L’Istat ha reso noto i conti trimestrali degli aggregati economici, imprese, famiglie e amministrazioni pubbliche, per il quarto trimestre del 2023 e a questo punto anche per l’intero anno. Non avendo spazio per un bilancio dettagliato di quanto avvenuto per tutti i settori iniziamo da quello di maggior interesse, le famiglie consumatrici (escluse dunque le famiglie che esercitano direttamente e non tramite società attività produttive).



La prima grandezza da considerare è il reddito lordo disponibile, stimato in termini nominali e depurato degli effetti della stagionalità.  Per l’insieme delle famiglie consumatrici esso è diminuito dello 0,1% rispetto al trimestre precedente, mentre nel terzo trimestre era aumentato dell’1,5%. È invece cresciuto, sempre nel quarto trimestre, del 3,3% rispetto allo stesso trimestre dell’anno precedente e del 4,7% nell’intero anno rispetto al 2022.
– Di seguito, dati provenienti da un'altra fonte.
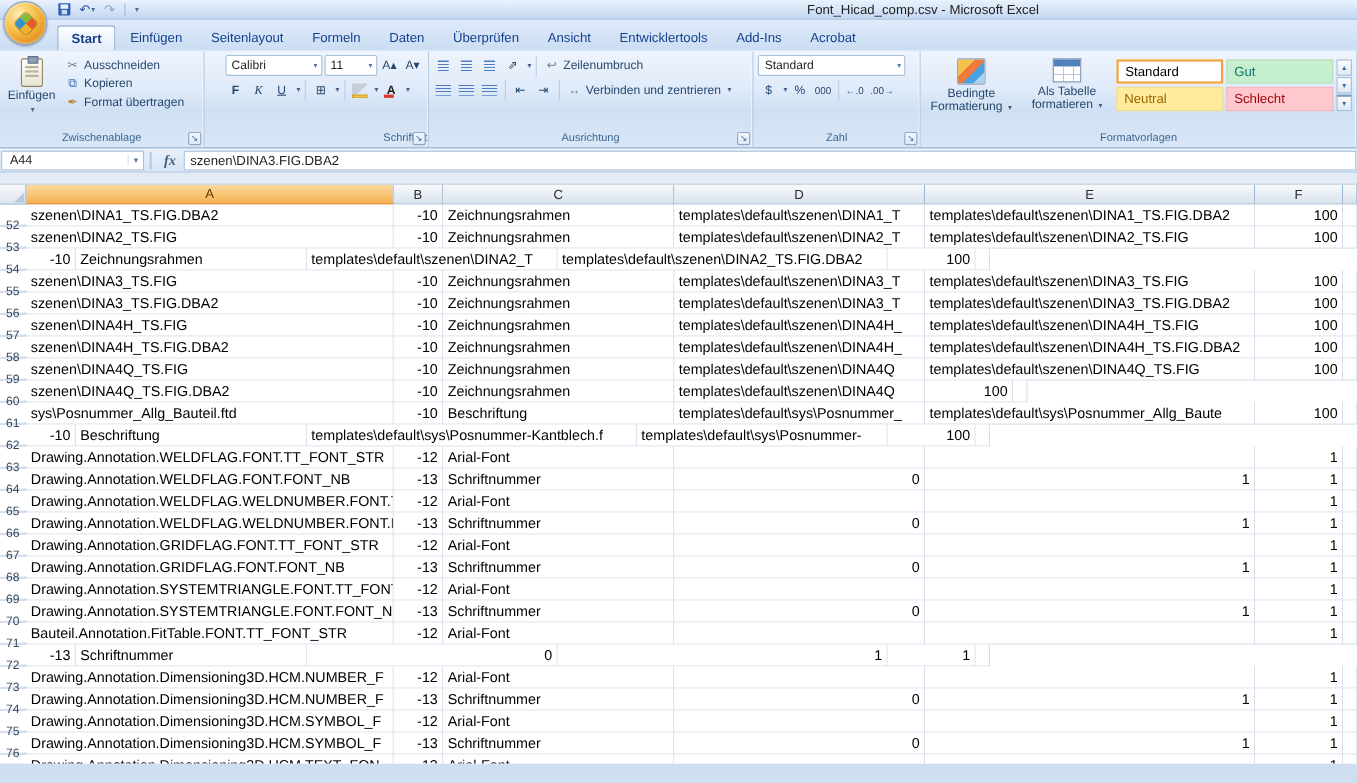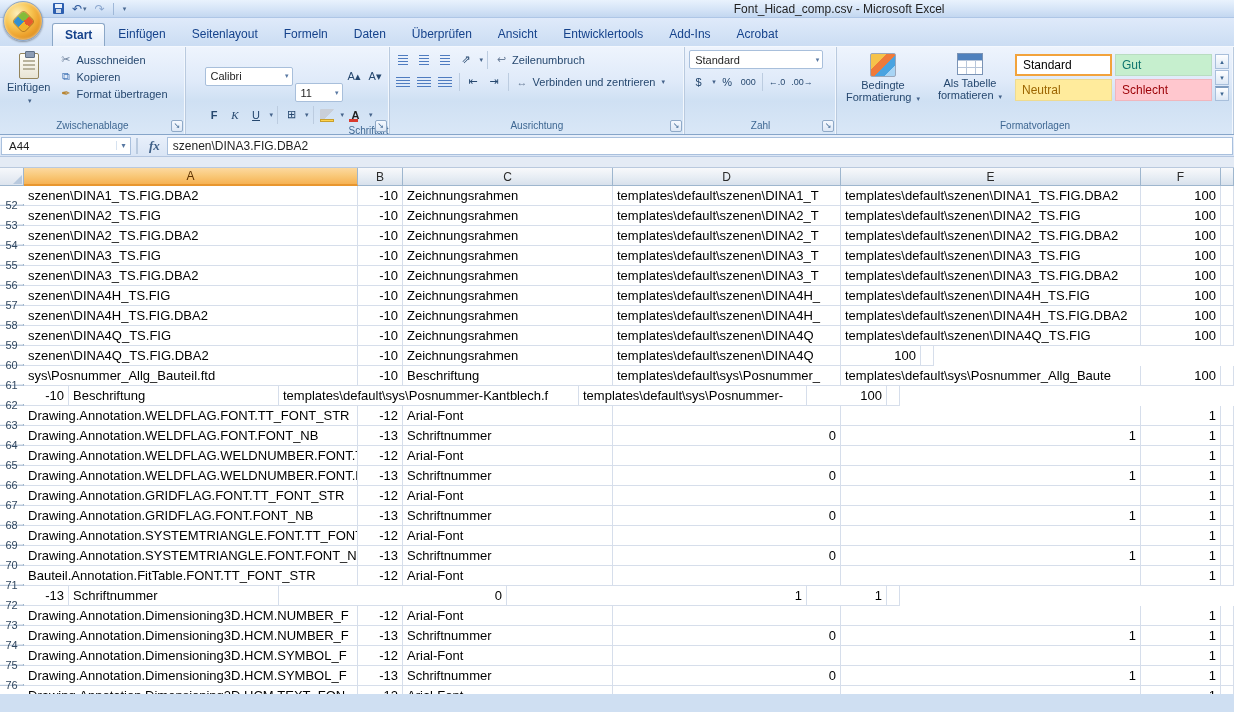--- a/index.html
+++ b/index.html
@@ -54,21 +54,21 @@
   .sicon.fp{color:#b78430;}
   .icon-paste{width:20px;height:26px;background:linear-gradient(#fffef8,#e8e4d4);border:1px solid #94855c;border-radius:2px;position:relative;}
   .icon-paste:before{content:"";position:absolute;top:-3px;left:5px;width:8px;height:5px;background:#8d9db5;border:1px solid #5f7087;border-radius:1px;}
   .icon-paste:after{content:"";position:absolute;top:6px;left:3px;width:12px;height:2px;background:#b9b39c;box-shadow:0 4px 0 #b9b39c,0 8px 0 #b9b39c;}
   .rowline{display:flex;align-items:center;gap:2px;}
   .col{flex-direction:column;align-items:stretch;gap:3px;}
   .combo{background:#fff;border:1px solid #a8bfdb;border-radius:2px;height:19px;display:flex;align-items:center;
     padding:0 3px 0 5px;font-size:11px;color:#1f1f1f;cursor:pointer;justify-content:space-between;}
   .combo .caret{color:#5878a2;}
   .font-name{width:88px;}
-  .font-size{width:48px;margin-top:33px;}
+  .font-size{width:48px;}
   .num-format{width:134px;}
   .tbtn{min-width:19px;height:19px;border-radius:2px;display:flex;align-items:center;justify-content:center;
     font-size:11px;color:#26486f;cursor:pointer;padding:0 2px;}
   .tbtn.b{font-weight:bold;}
   .tbtn.i{font-style:italic;font-family:"Liberation Serif",serif;}
   .tbtn.u{text-decoration:underline;}
   .acolor{position:relative;font-weight:bold;color:#1f1f1f;}
   .acolor .bar{position:absolute;left:3px;right:7px;bottom:2px;height:3px;background:#d83a2e;}
   .fill-icon{width:14px;height:12px;position:relative;background:linear-gradient(135deg,#c9cfd8 0 55%,transparent 55%);border-radius:1px;}
   .fill-icon .bar{position:absolute;left:0;right:0;bottom:-1px;height:3px;background:#ffd34d;border:1px solid #c9a02c;}
@@ -371,21 +371,20 @@
         <div class="cell cw-A">szenen\DINA2_TS.FIG</div>
         <div class="cell cw-B num">-10</div>
         <div class="cell cw-C">Zeichnungsrahmen</div>
         <div class="cell cw-D">templates\default\szenen\DINA2_T</div>
         <div class="cell cw-E">templates\default\szenen\DINA2_TS.FIG</div>
         <div class="cell cw-F num">100</div>
         <div class="cell cw-fill"></div>
       </div>
       <div class="grow">
         <div class="rowhdr">54</div>
-        <div class="cell cw-A">szenen\DINA2_TS.FIG.DBA2</div>
         <div class="cell cw-B num">-10</div>
         <div class="cell cw-C">Zeichnungsrahmen</div>
         <div class="cell cw-D">templates\default\szenen\DINA2_T</div>
         <div class="cell cw-E">templates\default\szenen\DINA2_TS.FIG.DBA2</div>
         <div class="cell cw-F num">100</div>
         <div class="cell cw-fill"></div>
       </div>
       <div class="grow">
         <div class="rowhdr">55</div>
         <div class="cell cw-A">szenen\DINA3_TS.FIG</div>

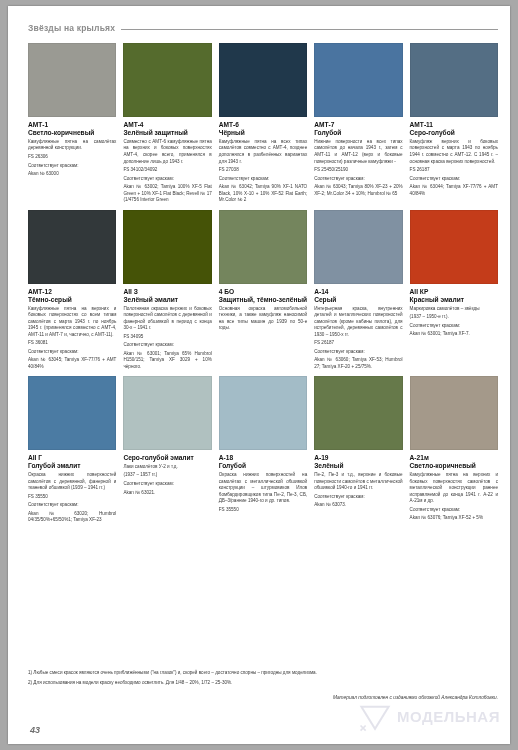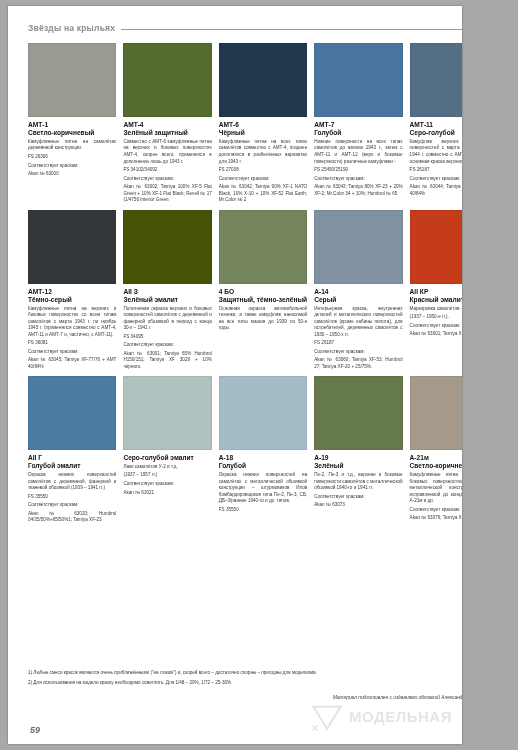--- a/index.html
+++ b/index.html
@@ -11,21 +11,21 @@
     width: 518px;
     height: 750px;
     overflow: hidden;
     font-family: "Liberation Sans", "DejaVu Sans", sans-serif;
     position: relative;
   }
   .page {
     position: absolute;
     left: 8px;
     top: 6px;
-    width: 454px;
+    width: 502px;
     height: 738px;
     background: #ffffff;
     box-shadow: 0 0 2px rgba(0,0,0,.35);
     overflow: hidden;
   }
   .page-inner {
     position: absolute;
     left: 20px;
     top: 14px;
     width: 470px;
@@ -312,21 +312,21 @@
         </div>
       </div>
 
     <div class="notes">
       <div class="note">1) Любые смеси красок являются очень приближёнными ("на глазок") и, скорей всего – достаточно спорны – пригодны для моделизма.</div>
       <div class="note">2) Для использования на модели краску необходимо осветлить. Для 1/48 – 20%, 1/72 – 25-30%.</div>
       <div class="credit">Материал подготовлен с изданиями обложкой Александра Котлобовки.</div>
     </div>
   </div>
 
-  <div class="page-number">59</div>
+  <div class="page-number">43</div>
 
   <div class="watermark">
     <svg class="wm-mark" viewBox="0 0 40 40">
       <path d="M4 8 L36 8 L20 34 Z" fill="none" stroke="#2f2f6e" stroke-width="2.4"></path>
       <path d="M9 30 L3 36 M3 30 L9 36" stroke="#2f2f6e" stroke-width="2"></path>
     </svg>
     <div class="wm-text">
       <span>МОДЕЛЬНАЯ</span>
     </div>
   </div>

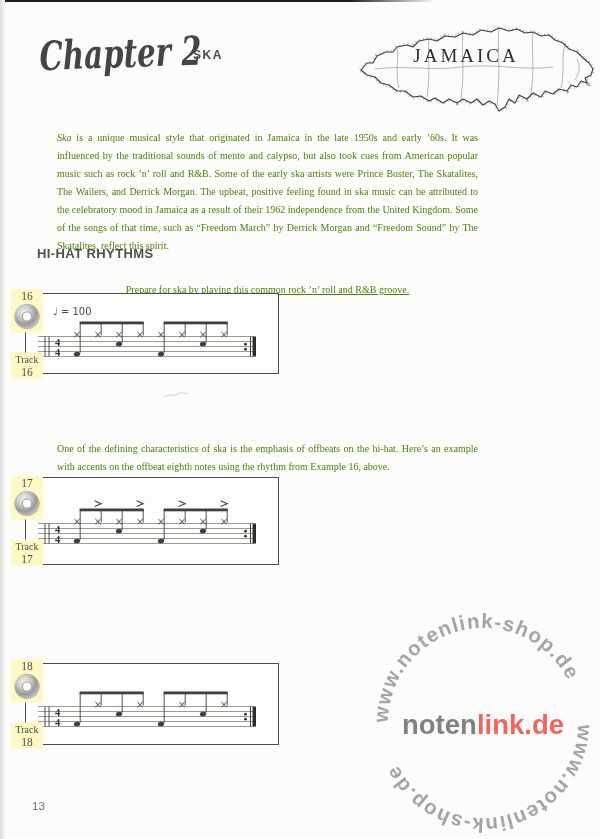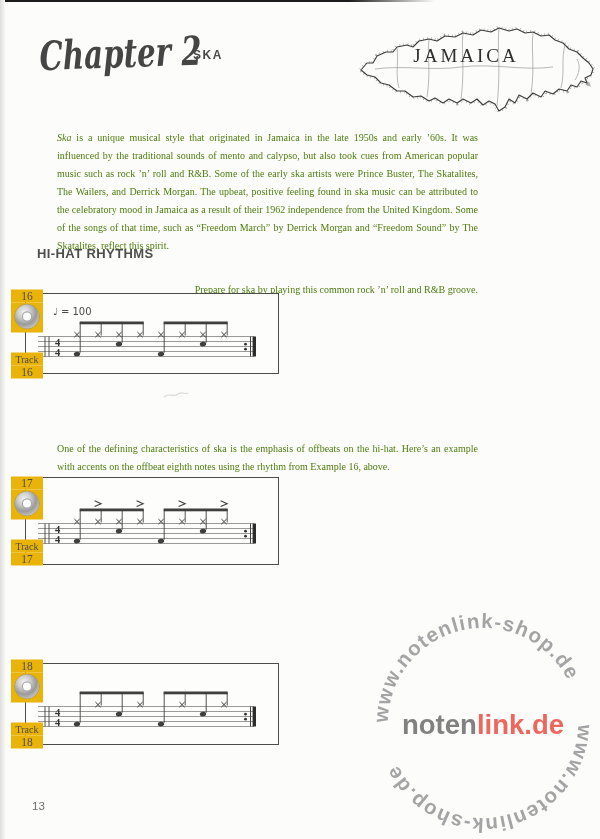--- a/index.html
+++ b/index.html
@@ -10,33 +10,33 @@
   .left-shade{position:absolute;left:0;top:0;width:6px;height:100%;
         background:linear-gradient(to right,rgba(110,110,104,.22),rgba(110,110,104,0));}
   .chapter-title-svg{position:absolute;left:34px;top:24px;}
   .chapter-subtitle{position:absolute;left:193px;top:48px;font-family:"Liberation Sans",sans-serif;
         font-size:12px;font-weight:600;letter-spacing:1.6px;color:#4a4a4a;}
   .map{position:absolute;left:353px;top:18px;width:246px;height:106px;}
   .para{position:absolute;left:57px;width:421px;font-size:10px;line-height:18px;
         text-align:justify;color:#4d7c0f;}
   .para .lead{font-style:italic;}
   .intro{top:119px;}
-  .p1{top:271px;text-align:right;}
+  .p1{top:271px;text-align:center;text-decoration:underline;}
   .p2{top:430px;}
   .p3{top:627px;}
   .section-heading{position:absolute;left:37px;top:246px;font-family:"Liberation Sans",sans-serif;
         font-size:13px;font-weight:bold;letter-spacing:.4px;color:#4e4e4c;}
   .example{position:absolute;left:25px;width:252px;border:1px solid #4c4c48;background:#fdfdfb;}
   .ex0{top:293px;height:79px;}
   .ex1{top:477px;height:86px;}
   .ex2{top:663px;height:80px;}
   .notation{position:absolute;left:0;top:50%;transform:translateY(-50%);width:252px;height:79px;}
   .track-block{position:absolute;left:-15px;top:50%;transform:translateY(-50%);width:32px;
         text-align:center;font-size:10.5px;line-height:11px;color:#4c4c48;}
-  .track-block>div{background:#eab308;}
+  .track-block>div{background:#fef9c3;}
   .track-num{font-size:11.5px;padding:1px 0;}
   .track-word{font-size:10px;padding:1px 0;margin-top:20px;}
   .cd{width:24px;height:24px;margin:2px auto;border-radius:50%;position:relative;
       background:radial-gradient(circle at 38% 32%,#f2f2f2 0%,#cfcfcf 28%,#9a9a9a 55%,#c4c4c4 78%,#8f8f8f 100%);
       box-shadow:0 0 0 .5px #8a8a8a;}
   .cd::after{content:"";position:absolute;left:8px;top:8px;width:8px;height:8px;border-radius:50%;
       background:#fbfbfa;box-shadow:0 0 0 1.2px #a9a9a9;}
   .watermark{position:absolute;left:363px;top:603px;width:240px;height:240px;opacity:.84;z-index:6;}
   .page-number{position:absolute;left:32px;top:800px;font-family:"Liberation Sans",sans-serif;
       font-size:11.5px;color:#6e6e6a;}

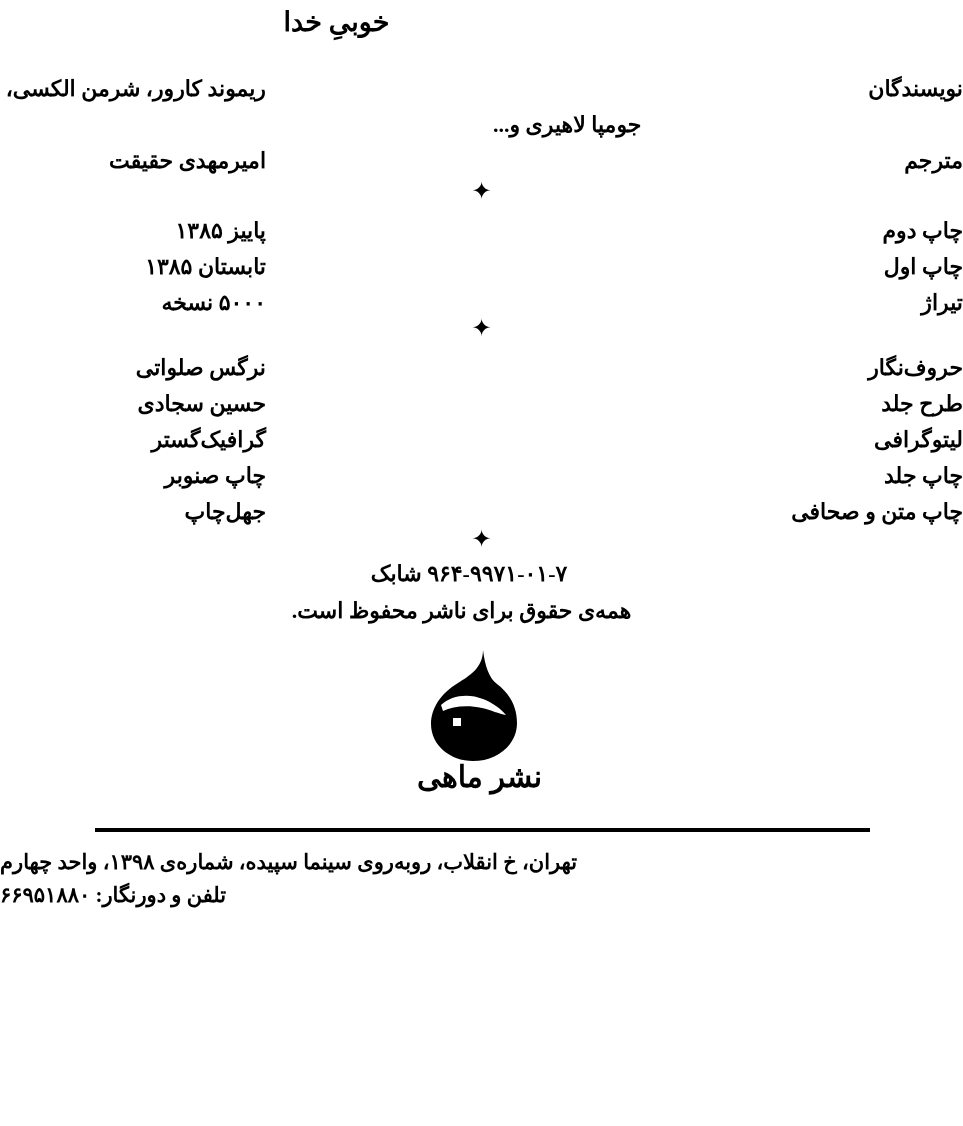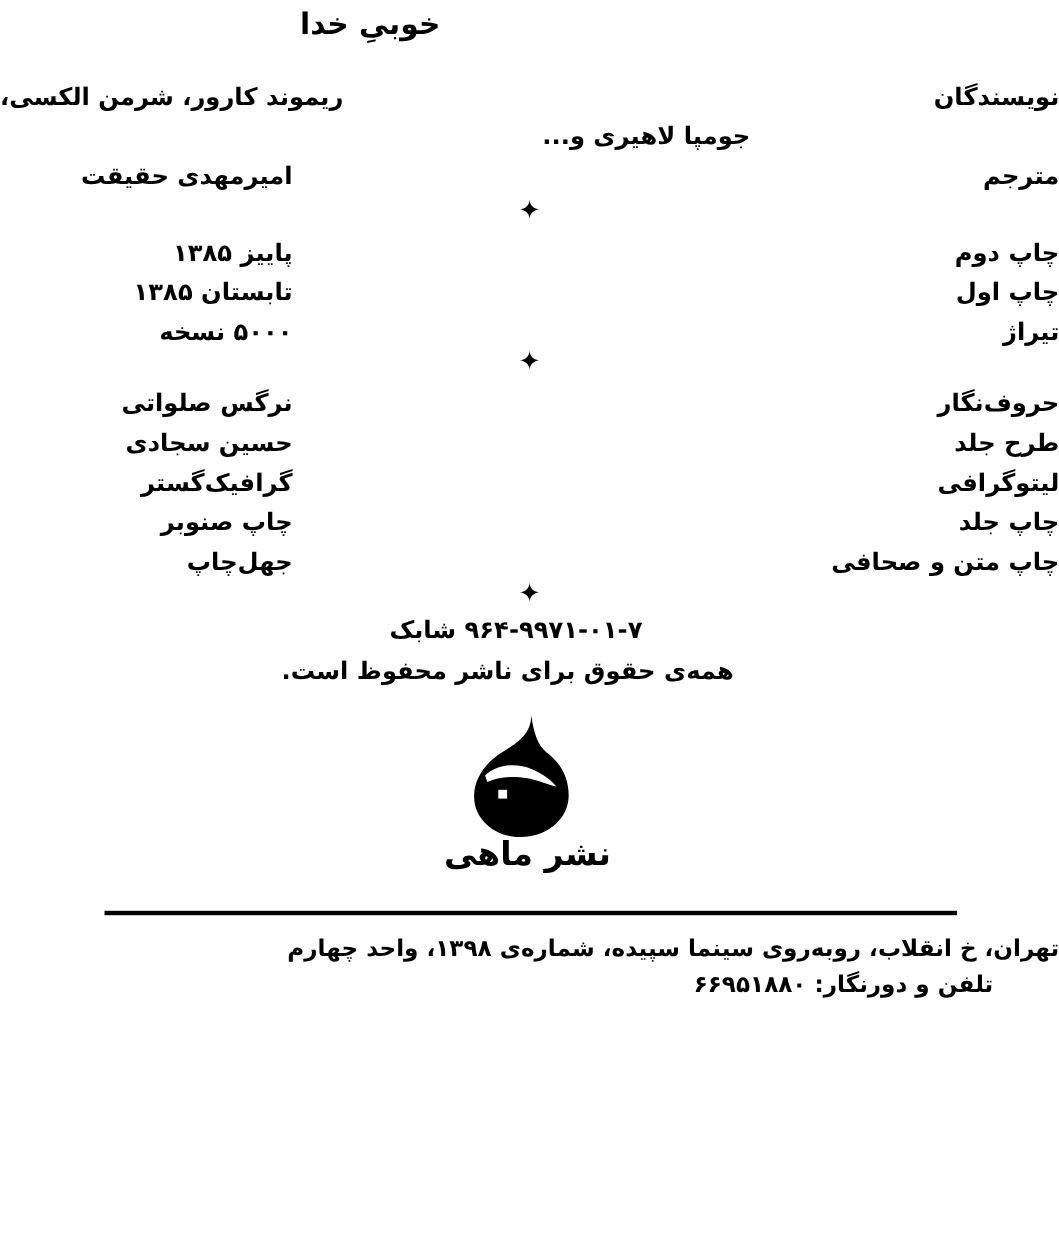--- a/index.html
+++ b/index.html
@@ -15,20 +15,21 @@
     font-family: "DejaVu Sans", "Liberation Sans", sans-serif;
     color: #000000;
     overflow: hidden;
   }
 
   .page {
     position: relative;
     width: 963px;
     height: 1126px;
     direction: rtl;
+    font-family: Liberation Serif, serif;
   }
 
   
   .book-title {
     position: absolute;
     top: 6px;
     right: 0;
     left: 0;
     text-align: center;
     font-size: 27px;
@@ -153,21 +154,21 @@
     height: 4px;
     background: #000;
   }
 
   
   .address {
     position: absolute;
     top: 846px;
     right: 0;
     left: 0;
-    text-align: right;
+    text-align: left;
     font-size: 21px;
     font-weight: bold;
     line-height: 1.55;
   }
   .address .addr-line1 { display: block; white-space: nowrap; }
   .address .addr-line2 { display: block; white-space: nowrap; padding-right: 60px; }
 </style>
 </head>
 <body>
Si può dunque sostenere che l’anno sia andato abbastanza bene, tuttavia con un peggioramento sul finire del medesimo. Ma sin qui la valutazione ha riguardato il reddito nominale, mentre quello che conta è il suo potere d’acquisto, la sua dinamica in termini reali una volta depurata dell’aumento dei prezzi dei beni di consumo. Nel trimestre l’Istat stima un aumento dello 0,4% del deflatore implicito dei consumi delle famiglie che va dunque a sommarsi alla perdita in termini nominali e porta allo 0,5% la riduzione del potere d’acquisto delle famiglie. Rispetto allo stesso trimestre dell’anno prima, esso è invece aumentato del 2,1%, segnando un’inversione di tendenza rispetto a quanto avvenuto nei trimestri precedenti, ma non tale da capovolgere il bilancio dell’intero anno. Nell’intero 2023 resta infatti una riduzione dello 0,5% del potere d’acquisto delle famiglie rispetto al 2022.



Come hanno influito questi dati sulle scelte delle famiglie riguardo al livello dei consumi e alla propensione al risparmio? Nel quarto trimestre le famiglie hanno ridotto i consumi dell’1% rispetto al terzo, dunque più della riduzione del potere d’acquisto, scegliendo di aumentare la quota del risparmio. Rispetto allo stesso trimestre dell’anno prima, invece, i consumi sono aumentati dell’1,5%, anche in questo caso in misura inferiore rispetto all’aumento del reddito. Infine, nell’intero 2023 i consumi sono cresciuti al tasso del 6,5%, nonostante il calo del potere d’acquisto.

Grafico 1 – Reddito lordo disponibile e consumi delle famiglie (dati trimestrali destagionalizzati in milioni di euro)

Il Grafico 1 illustra il reddito disponibile lordo nominale delle famiglie dall’anno prima del Covid sino alla fine del 2023 e la spesa per consumi. Da esso si possono vedere gli effetti del Covid sia sui redditi, prontamente neutralizzati dalle politiche pubbliche, che sui consumi, penalizzati nelle fasi di lockdown e successivamente risaliti più velocemente rispetto ai redditi. Nel 2023 si è tuttavia assistito a un rallentamento della crescita sia degli uni che degli altri. La differenza nel grafico tra redditi è consumi ci fornisce una misura dei redditi risparmiati, che è tuttavia meglio rappresentata dalla propensione al risparmio, che è in percentuale la quota di reddito risparmiata su quello disponibile.

Grafico 2 – Propensione al risparmio e tasso di investimento delle famiglie (dati in % del reddito disponibile)

Il Grafico 2 evidenzia la forte crescita della propensione al risparmio nei periodi del Covid. Dall’8% in media nell’anno prima del Covid essa è salita sino oltre il 15% e ha quasi raggiunto il 20% nei periodi più intensi dell’epidemia per poi ridiscendere piuttosto velocemente sino a valori inferiori al pre-Covid nella seconda metà del 2022 e in tutto il 2023. Pur in risalita sino al 7% nello scorso quarto trimestre, essa in media d’anno è stata tuttavia del 6,3%, dunque un valore inferiore al pre-Covid. In sostanza le famiglie italiane hanno sostenuto la loro spesa per consumi nell’ultimo biennio caratterizzato da elevata inflazione attingendo ai risparmi accumulati non in maniera volontaria durante il periodo del Covid in cui le possibilità di spesa erano limitate.

Il Grafico 2 mostra anche il tasso d’investimento delle famiglie, che riguarda nel loro caso esclusivamente l’investimento in immobili. In relazione a esso si vede il grande effetto degli incentivi fiscali che lo hanno fatto salire dal 5,5% dell’anno prima del Covid sino a oltre il 9%, valore sul quale è rimasto sino a tutto l’anno che si è concluso.